Common Mistakes to Avoid

Overcomplicating Analysis

One common mistake is overcomplicating analysis by using too many timeframes. It can lead to confusion and indecision.

As you can see in the video, I only used two. Although, if you have a wider screen, you might want to put 3 timeframes side by side for comparison.

Do also note that by using more timeframes, you will face lag when switching trading assets and you might thus lose opportunities!

Ignoring the Higher Timeframe

Ignoring the higher timeframe can result in missed opportunities or inadequate risk assessment.


In summary, analyzing multiple timeframes before taking a trade is a fundamental aspect of successful trading. It provides a comprehensive view of the market, reduces the risk of false signals, and enhances decision-making. By incorporating this strategy into your trading routine, you can increase your chances of achieving consistent profits.


Q: Is it necessary to analyze all available timeframes before making a trade?

A: While analyzing multiple timeframes can be beneficial, you don’t need to examine all of them. Focus on the ones that align with your trading strategy.

Q: How can I avoid analysis paralysis when looking at multiple timeframes?

A: To avoid analysis paralysis, have a clear trading plan and stick to a predefined set of timeframes that suit your strategy. I suggest you can start with my Ichimoku Strategy Youtube Playlist.

Q: Can I use automated tools to analyze multiple timeframes?
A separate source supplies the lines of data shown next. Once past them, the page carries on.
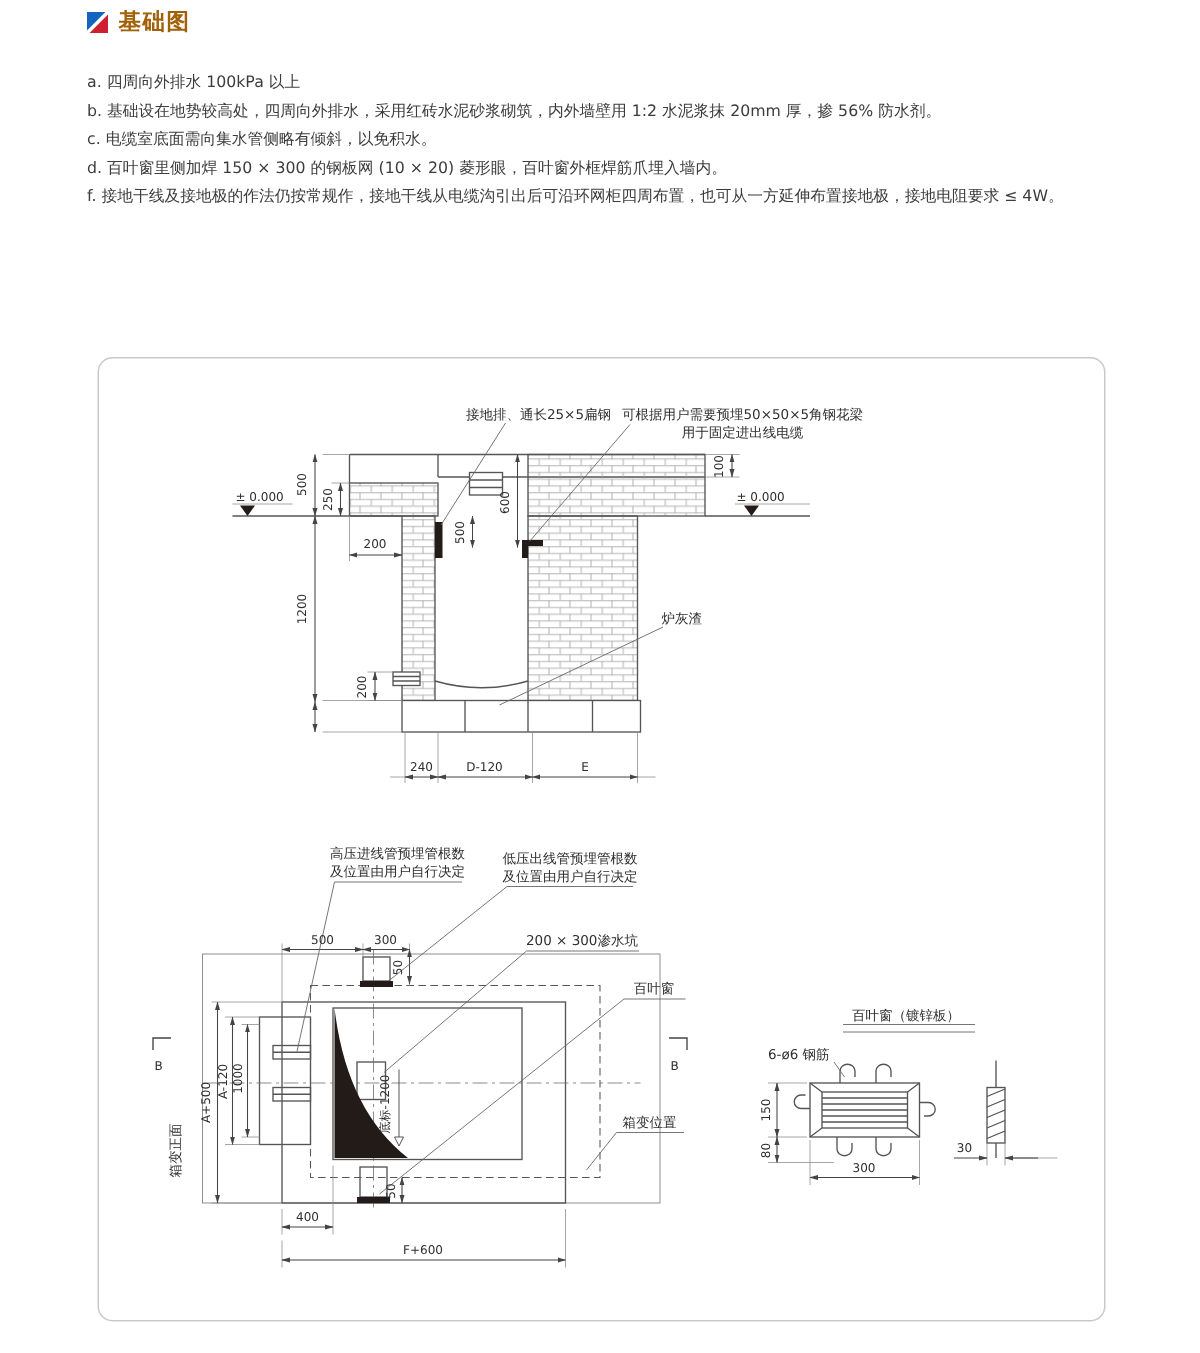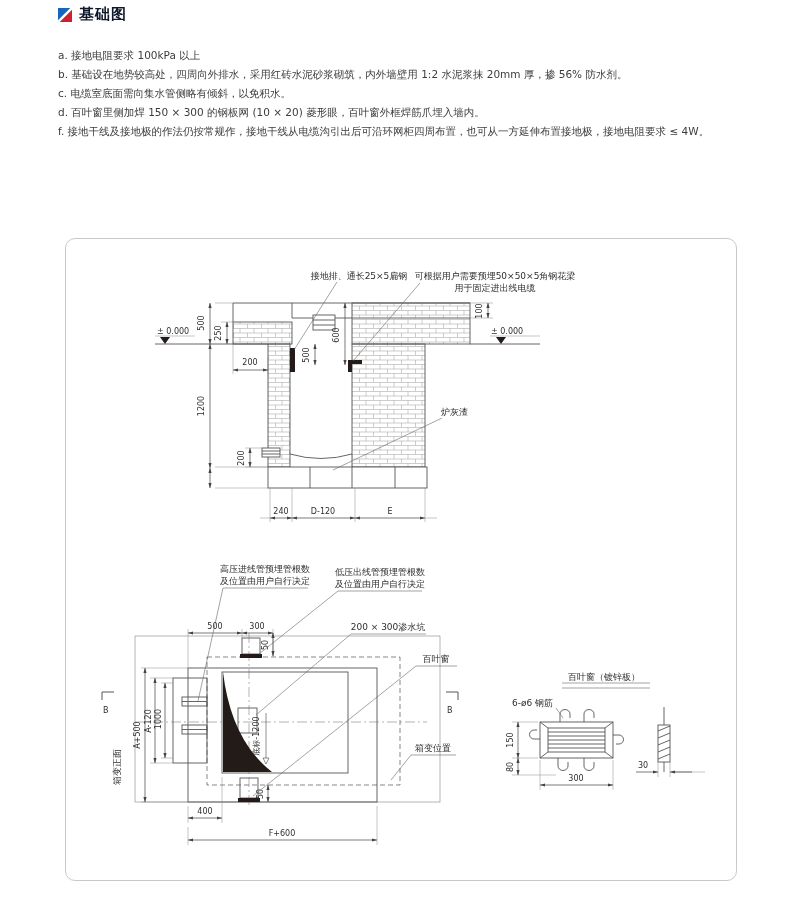--- a/index.html
+++ b/index.html
@@ -8,7 +8,7 @@
     font-family:"DejaVu Sans","Liberation Sans",sans-serif;color:#3c3c3c;
   }
   .hdr-icon{position:absolute;left:58px;top:8px;width:14px;height:14px}
-  .hdr-title{position:absolute;left:79px;top:5px;font-size:15px;font-weight:bold;color:#0f172a;letter-spacing:1px}
+  .hdr-title{position:absolute;left:79px;top:5px;font-size:15px;font-weight:bold;color:#a16207;letter-spacing:1px}
   .notes{position:absolute;left:58px;top:46px;width:700px;font-size:10.5px;line-height:19px;white-space:nowrap}
   .panel{position:absolute;left:65px;top:238px;width:670px;height:641px;border:1px solid #c9c9c9;border-radius:10px;background:#fff}
   svg{position:absolute}

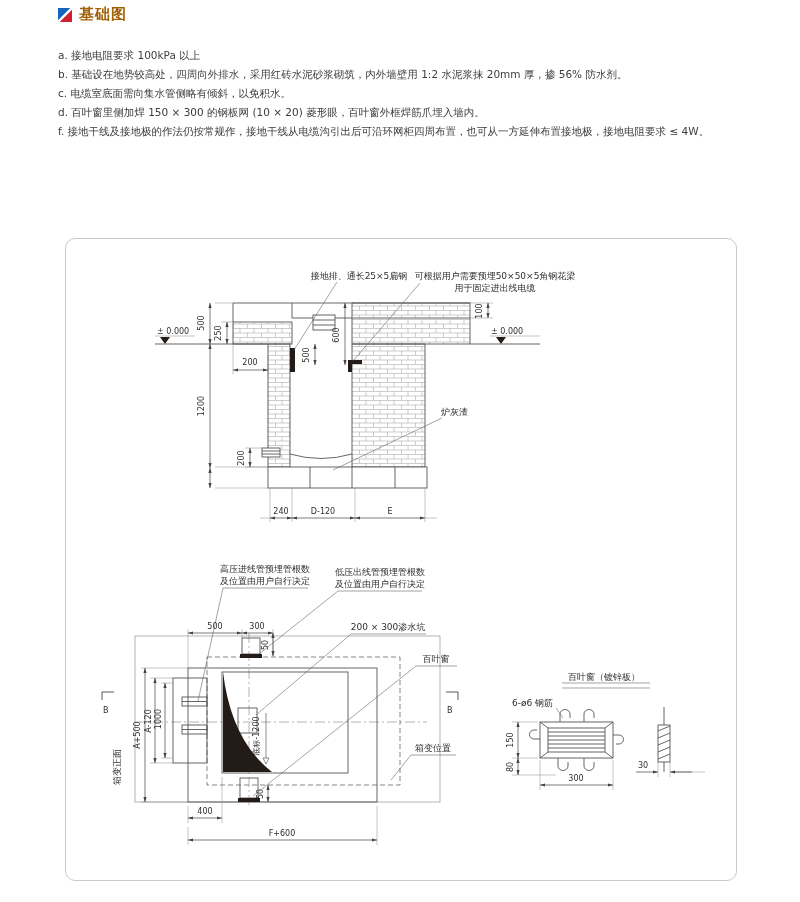--- a/index.html
+++ b/index.html
@@ -32,7 +32,7 @@
 <div class="hdr-title">基础图</div>
 
 <div class="notes">
-  <div>a. 接地电阻要求 100kPa 以上</div>
+  <div>a. 四周向外排水 100kPa 以上</div>
   <div>b. 基础设在地势较高处，四周向外排水，采用红砖水泥砂浆砌筑，内外墙壁用 1:2 水泥浆抹 20mm 厚，掺 56% 防水剂。</div>
   <div>c. 电缆室底面需向集水管侧略有倾斜，以免积水。</div>
   <div>d. 百叶窗里侧加焊 150 × 300 的钢板网 (10 × 20) 菱形眼，百叶窗外框焊筋爪埋入墙内。</div>

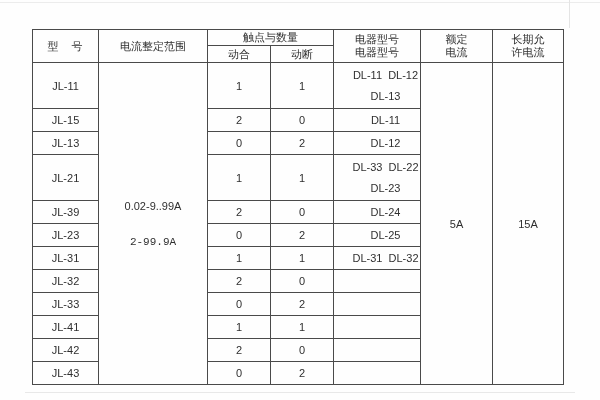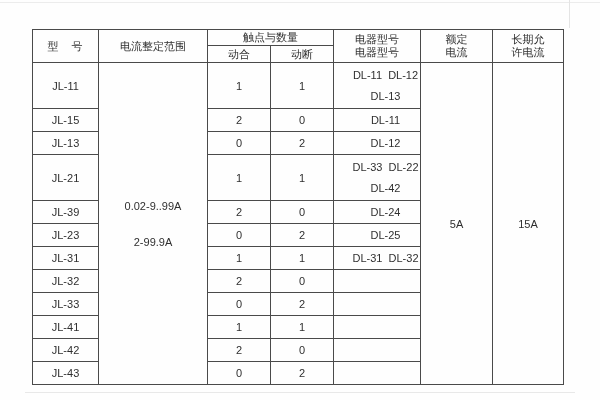--- a/index.html
+++ b/index.html
@@ -135,7 +135,7 @@
           <td>1</td>
           <td class="replace-cell">
             <div>DL-33  DL-22</div>
-            <div>DL-42</div>
+            <div>DL-23</div>
           </td>
         </tr>
         <tr class="body-row">

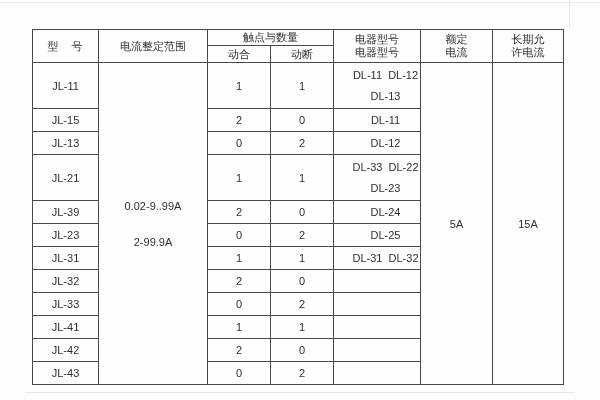--- a/index.html
+++ b/index.html
@@ -48,7 +48,7 @@
   td.replace-cell div { line-height: 21px; white-space: pre; text-align: center; }
 
   td.range-cell div { line-height: 16px; white-space: pre; }
-  td.range-cell div.gap { margin-top: 20px; }
+  td.range-cell div.gap { margin-top: 20px; font-family: Liberation Mono, monospace; }
 
   
   .artifact-top    { position: absolute; left: 0;   top: 2px;   width: 600px; height: 1px; background: #ececec; }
A: Yes, there are various trading charting platforms like tradingview with “MTF” tools that can automate the process of analyzing multiple timeframes.

Q: What should I do if timeframes show conflicting signals?

A: When timeframes provide conflicting signals, consider the overall trend and your risk tolerance before making a decision. You can watch my video again, to see how I handled this.

Q: Are there any trading strategies specifically designed for multiple timeframe analysis?

A: Most trading strategies, will benefit from MTF analysis!